Not shown, but there was also a volume-picking menu which would start pre-loading (into disk-cache RAM) a volume as soon as you even mouse-overed it. By the time you clicked on it, it'd already be there to be instantly memory-mapped. And the fact volumes would hang around disk-cache RAM meant you could click around between several volumes with negligible switching time (if you had enough RAM)... which blew away systems which would insist on reloading volumes from DICOM from scratch every time.
Just to update with some more...
Code is in the public repository at https://bitbucket.org/timday/voltoy/ .

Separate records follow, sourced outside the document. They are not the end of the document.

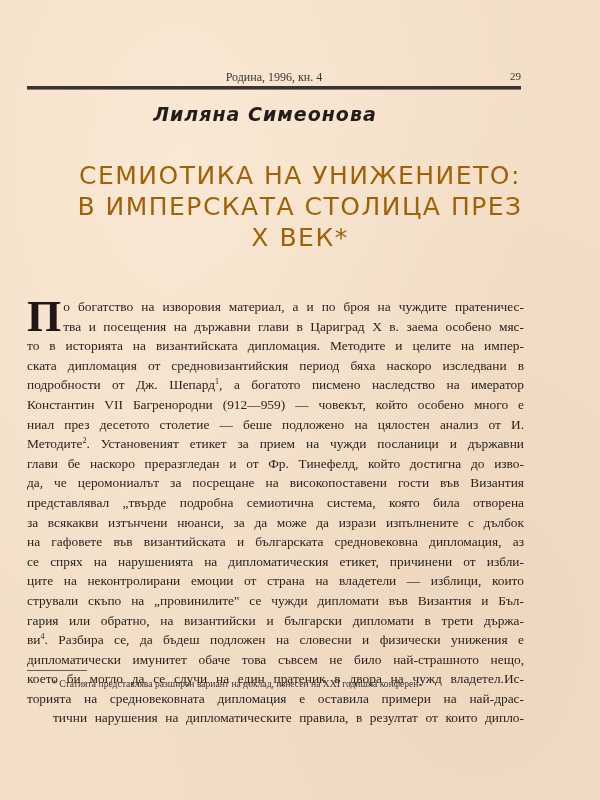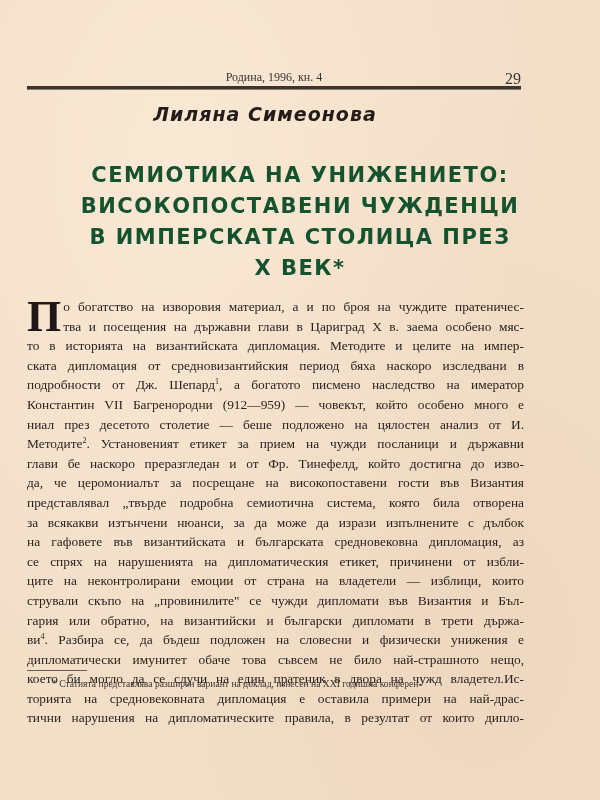--- a/index.html
+++ b/index.html
@@ -21,7 +21,7 @@
       font-size: 12px; color: #3a3330;
     }
     .running-header .page-num {
-      position: absolute; right: 0; top: 2px; font-size: 16px; color: #3a3330;
+      position: absolute; right: 0; top: 2px; font-size: 11px; color: #3a3330;
     }
     .header-rule {
       position: absolute; left: 27px; top: 86px; width: 494px; height: 3px;

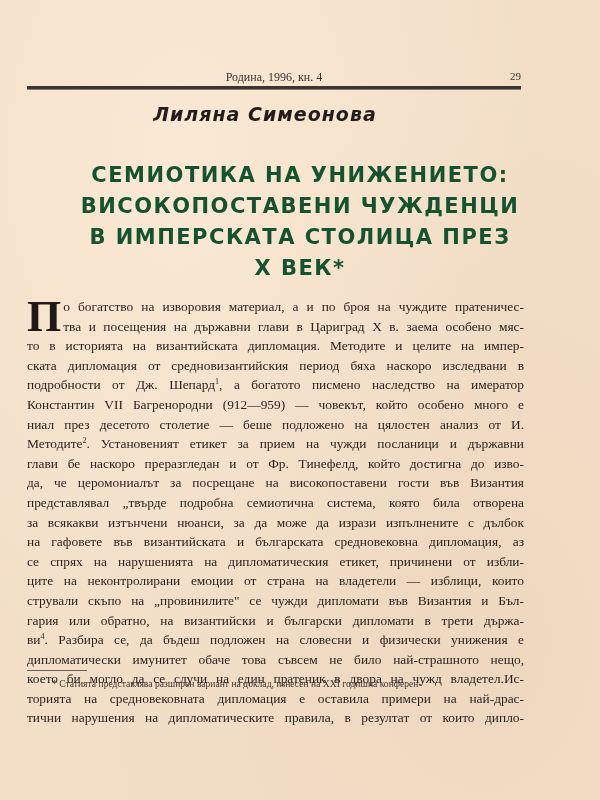--- a/index.html
+++ b/index.html
@@ -36,9 +36,9 @@
     .title {
       position: absolute; left: 30px; width: 540px; top: 160px;
       text-align: center;
-      font-family: "DejaVu Sans", sans-serif; font-weight: bold;
-      font-size: 21px; line-height: 31px; letter-spacing: 1.5px;
-      color: #14532d; text-transform: uppercase;
+      font-family: "DejaVu Sans", sans-serif; font-weight: normal;
+      font-size: 25px; line-height: 31px; letter-spacing: 1.5px;
+      color: #a16207; text-transform: uppercase;
     }
     .title .line { display: block; white-space: nowrap; }
     .body-text {

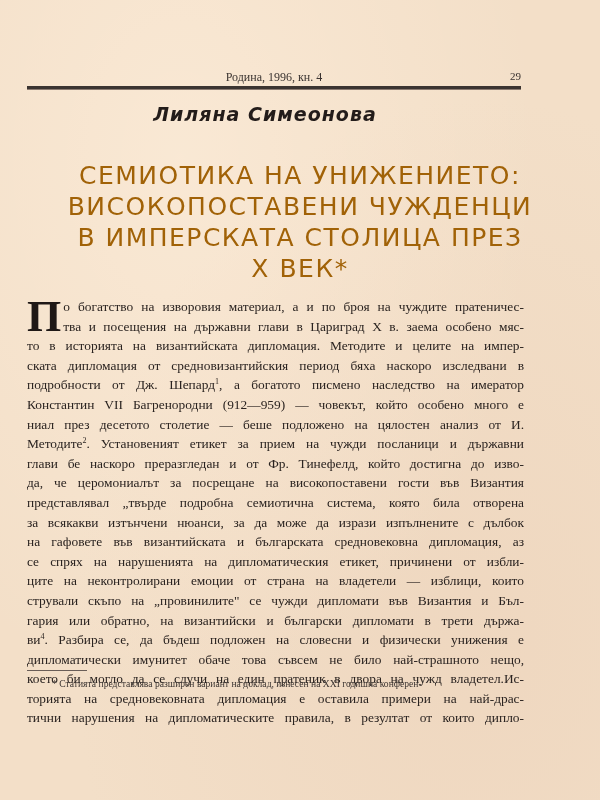--- a/index.html
+++ b/index.html
@@ -80,7 +80,6 @@
 
 <div class="title">
   <span class="line">Семиотика на унижението:</span>
-  <span class="line">високопоставени чужденци</span>
   <span class="line">в имперската столица през</span>
   <span class="line">X век*</span>
 </div>

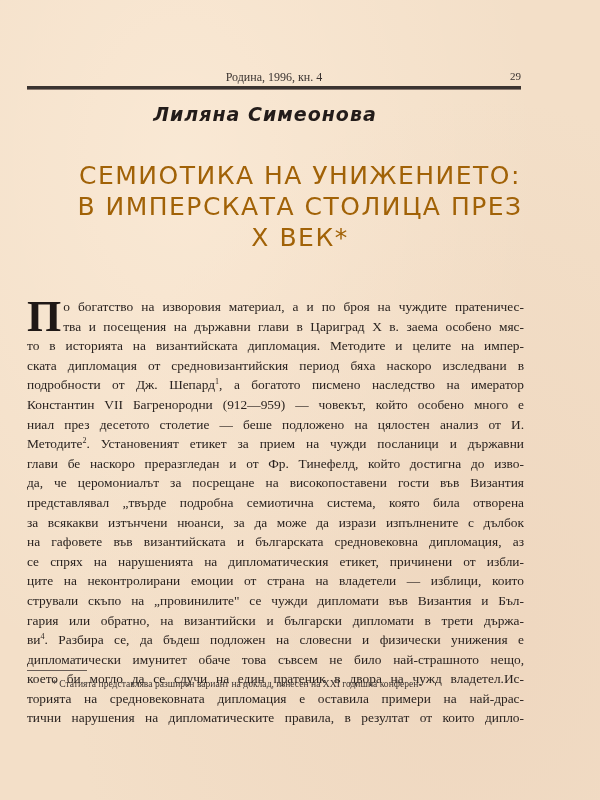--- a/index.html
+++ b/index.html
@@ -50,7 +50,7 @@
       display: block; text-align: justify; text-align-last: justify;
       white-space: nowrap; overflow: hidden; height: 19.6px;
     }
-    .body-text .ln.last { text-align-last: justify; }
+    .body-text .ln.last { text-align-last: justify; margin-left: 26px; }
     .drop-cap {
       float: left; font-size: 44px; line-height: 36px; font-weight: bold;
       margin: 2px 2px 0 0; color: #1f1816; height: 36px;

I just bumped the./MAKE-linux
script up from using Qt 5.4 to Qt 5.15.15 and it built and ran just fine (not tried Mac or Windows). Not bad for almost a whole decade elapsed untouched.To do anything interesting, it needs some volume data in - by default - the
./vol
directory. There's some other stuff in the repository (python, GDCM) to fetch some "industry standard" test DICOM from https://www.osirix-viewer.com/resources/dicom-image-library/ and process it into VolToy's "flat" format but I've not tested that (looks like the source URLs have changed from what the scripts/makefiles expect though)... I still had some old processed data on disk. Short story is VolToy wants files named things likePHENIX_1_full-361x512x512-0_700x0_424x0_424.vol
which would be raw 16-bit data (no header bytes of any sort) for 361 512x512 slices with 0.7mm x 0.424mm x 0.424mm voxels. (I thought that was quite cunning: putting all the needed metadata in the filename avoided the memory-map having to worry about a header and where the data started in the file).Just playing with it again now reminds me of one thing I learned from it: using SVG for icons is great for scalability... until you animate the size of the menus those icons are used in. Then the need to re-render the SVG as it's needed at a flurry of different sizes rather destroys the "velvet" framerate, at least on the rather old PC I'm on currently. Could probably be worked round with a bit of clever QML caching and scaling a bitmap for the duration of the resizing animation.